The good news is for a very low fee, about one quarter of one per cent, you end up with a diversified investment portfolio typically made up of index mutual funds. One big brokerage firm even claims to provide this service for free!
What they don't do a good job of telling you is that a big chunk of your money will always be invested in a money market fund that the brokerage firm owns. Can you say conflict of interest three times fast?
Unfortunately, low cost is not always the best approach. Any competent financial advisor knows that there are two important components to determining an appropriate investment portfolio.
The first is to know what your goals are. If you don’t know your destination then it’s very difficult to plot the best way to get there safely.
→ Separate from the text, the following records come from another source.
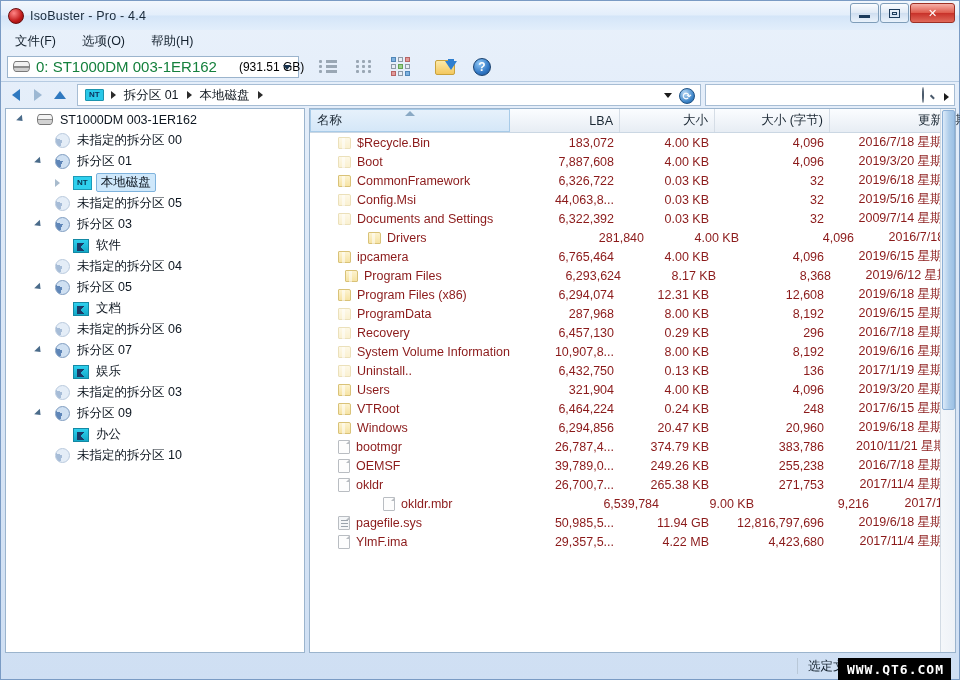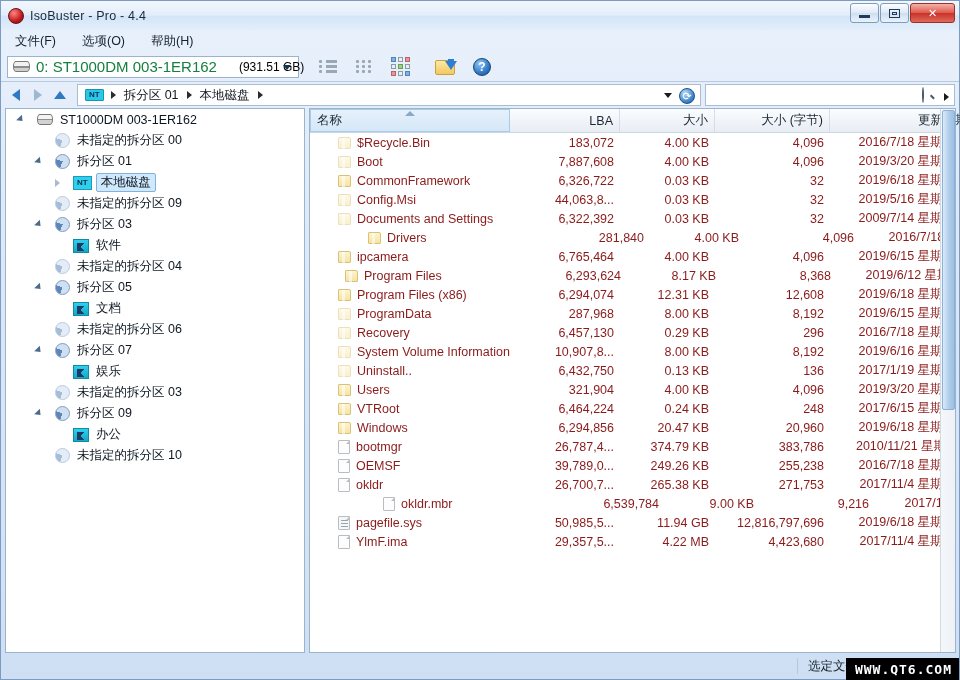--- a/index.html
+++ b/index.html
@@ -421,7 +421,7 @@
             </div>
             <div class="dotline"></div>
             <span class="ic-part dim"></span>
-            <span class="tr-label">未指定的拆分区 09</span>
+            <span class="tr-label">未指定的拆分区 05</span>
           </div>
           <div class="tree-row">
             <div class="tw-indent" style="flex: 0 0 18px;"></div>

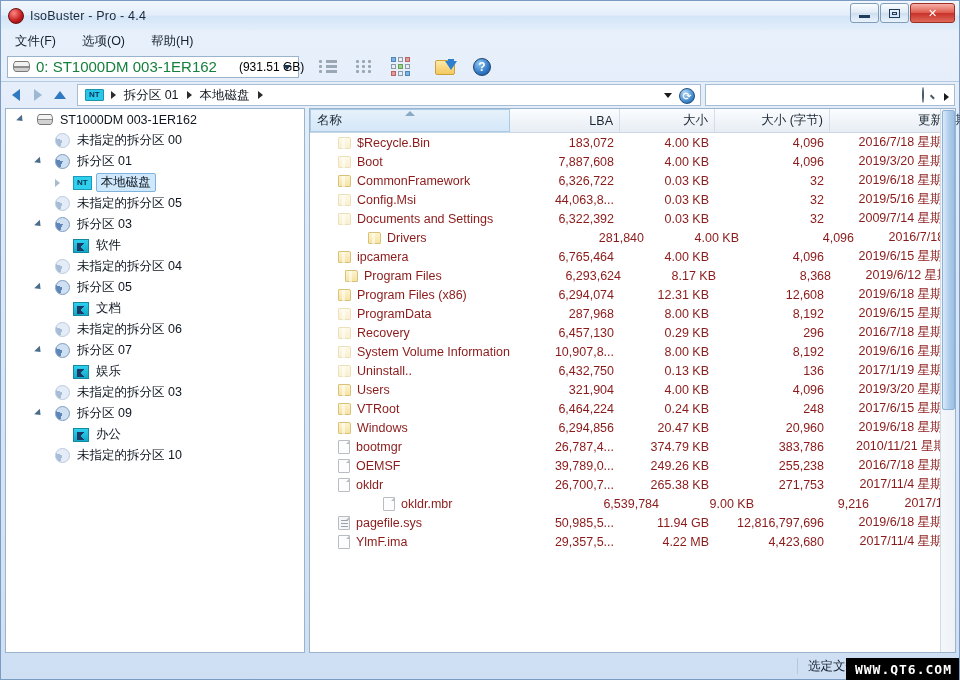--- a/index.html
+++ b/index.html
@@ -257,7 +257,7 @@
   #status-sep{width:1px;height:16px;background:#b9c8d8;margin-right:10px;}
   #status-text{font-size:12.5px;color:#14212e;margin-right:8px;white-space:nowrap;}
   #watermark{
-    position:absolute;right:0;bottom:-2px;
+    position:absolute;right:8px;bottom:-2px;
     background:#000;color:#fff;font-family:"DejaVu Sans Mono","Liberation Mono",monospace;
     font-weight:bold;font-size:13px;letter-spacing:1px;padding:4px 7px 4px 9px;
   }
None of the Robo Advisors will ask you about your goals. We even confirmed this for ourselves by visiting a handful of the websites.
What we found were typical questions like:
What is your current age?
What is your after-tax income?
Are you single, married, kids, no kids, already retired?
The value of all your liquid investments – savings, CDs, mutual funds, IRAs, 401(k)s, etc.
The problem is none of these questions have anything to do with your individual goals. Like when you want to retire and the cash flow you’d like during retirement. Whether or not you have a pension. Do you want to fund college for your kids or grandkids, do any charitable giving, and what about travel and any home improvements you want to make?
None of these questions are asked. But they’re very important to know don’t ya think?
The second component is to know about the risk level of your investment strategy. While all of the Robo Advisors have some kind of risk tolerance questionnaire, none of them really give you clear picture of what that means to you.
For instance, what is the maximum level of loss in a single bear market? For example, if you started with $1 million is your maximum loss in a bear market $50,000 or $500,000? That’s kinda important stuff don’t you think?
If your nest egg isn’t large enough yet to use an independent financial advisor, then I think using a Robo Advisor could make sense. Ití’s certainly a lot better than buying expensive mutual funds and annuities from insurance agents and brokers.
But if you are already retired or close to retiring, you really should use a fee-only financial advisor to help you make smart choices about your money. They will ask you the really important questions that none of the Robo Advisors do, to make sure you’ve got the best chance possible of experiencing your own personal version of an incredible retirement – doing what you want, when you want.